* Exercise prompt *
Could you retype the lines below, starting at the line holding "The old issuer’s" and stopping at the line holding "Testnet Address: 0x961AaeBf4902A35f5200320DE91c5d81DADC1a6E", inclusive? Copy them exactly and drop the images.

......

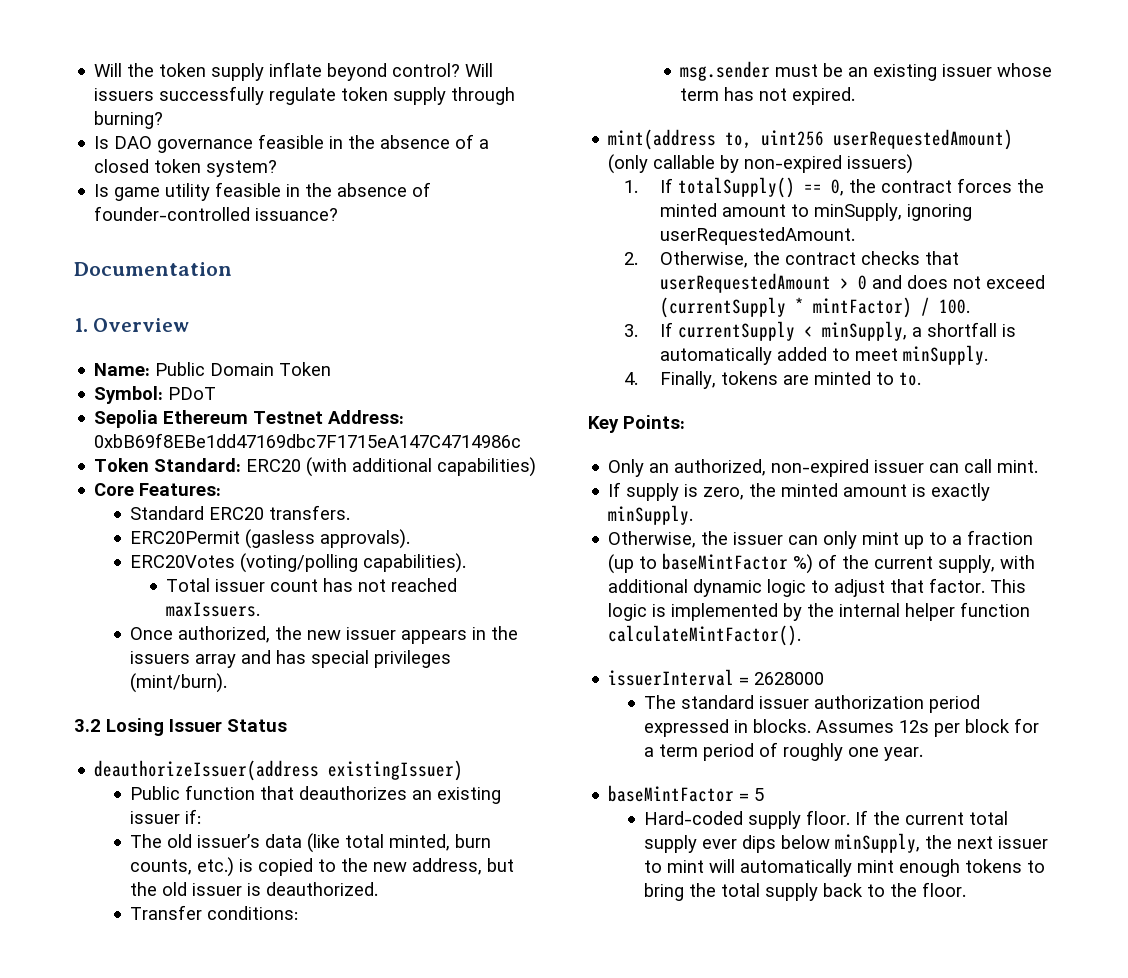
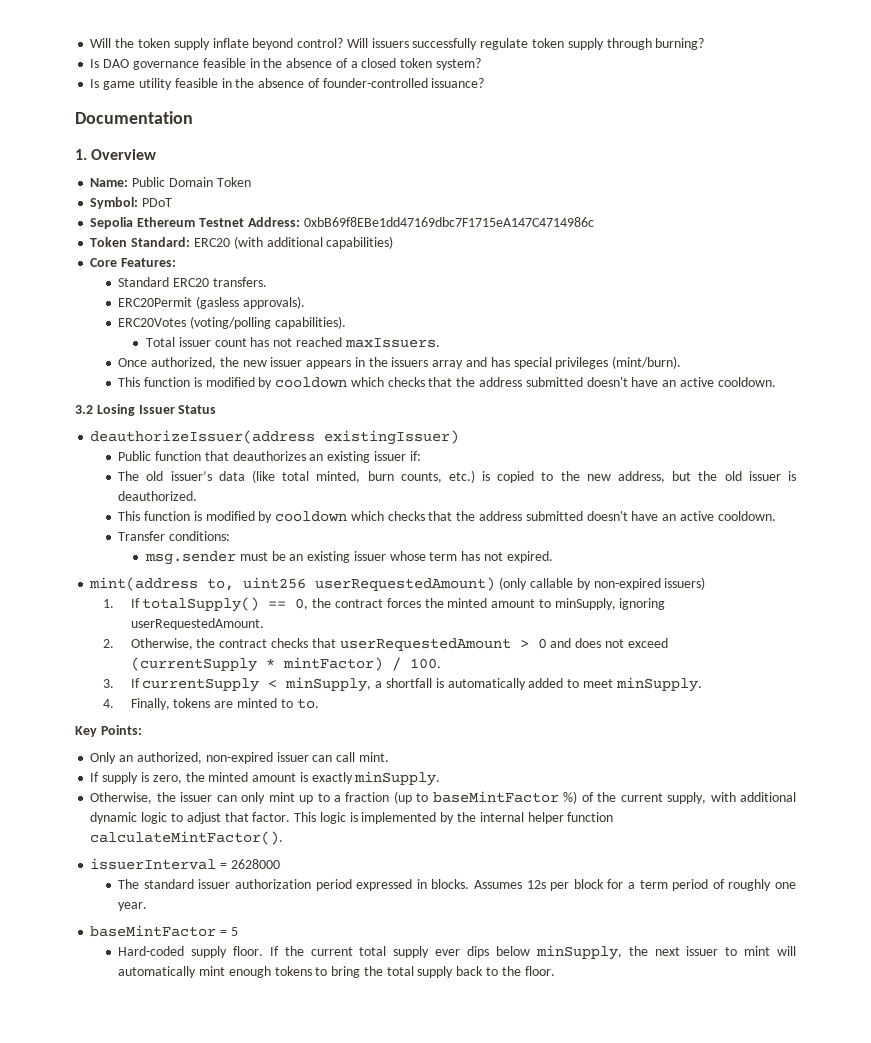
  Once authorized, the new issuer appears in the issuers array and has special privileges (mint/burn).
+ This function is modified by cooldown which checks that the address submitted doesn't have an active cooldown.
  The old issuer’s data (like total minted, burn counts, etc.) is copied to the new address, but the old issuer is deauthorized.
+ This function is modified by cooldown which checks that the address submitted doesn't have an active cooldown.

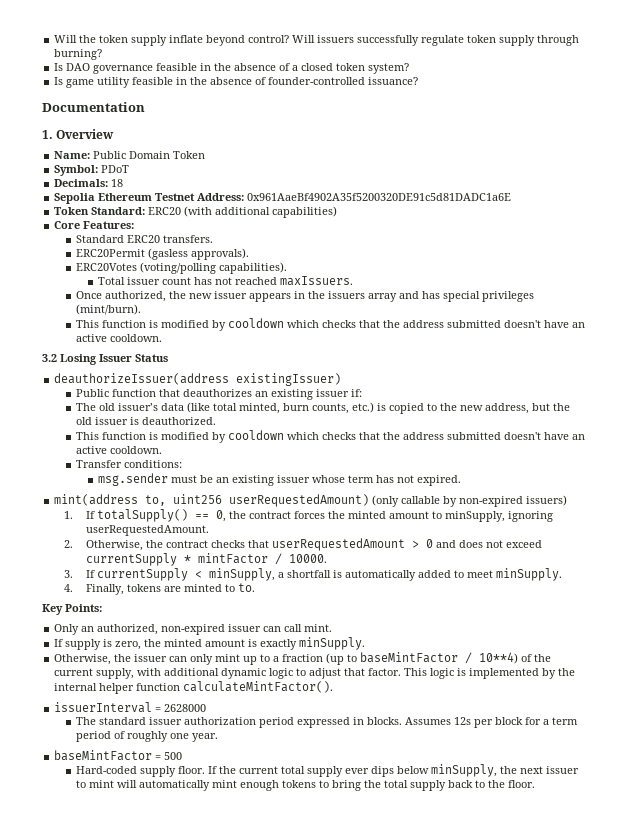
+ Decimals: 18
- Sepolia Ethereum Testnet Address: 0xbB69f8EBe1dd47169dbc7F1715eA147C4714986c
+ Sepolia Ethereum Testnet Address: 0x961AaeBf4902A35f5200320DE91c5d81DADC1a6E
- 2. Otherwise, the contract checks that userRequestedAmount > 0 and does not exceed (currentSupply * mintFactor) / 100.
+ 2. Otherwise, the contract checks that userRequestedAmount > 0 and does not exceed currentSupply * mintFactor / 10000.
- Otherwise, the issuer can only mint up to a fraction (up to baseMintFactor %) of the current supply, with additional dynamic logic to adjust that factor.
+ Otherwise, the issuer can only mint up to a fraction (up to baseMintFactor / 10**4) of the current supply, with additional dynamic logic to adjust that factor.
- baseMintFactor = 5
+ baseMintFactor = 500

......

* Solution *
  The old issuer’s data (like total minted, burn counts, etc.) is copied to the new address, but the old issuer is deauthorized.
+ This function is modified by cooldown which checks that the address submitted doesn't have an active cooldown.

+ Decimals: 18
- Sepolia Ethereum Testnet Address: 0xbB69f8EBe1dd47169dbc7F1715eA147C4714986c
+ Sepolia Ethereum Testnet Address: 0x961AaeBf4902A35f5200320DE91c5d81DADC1a6E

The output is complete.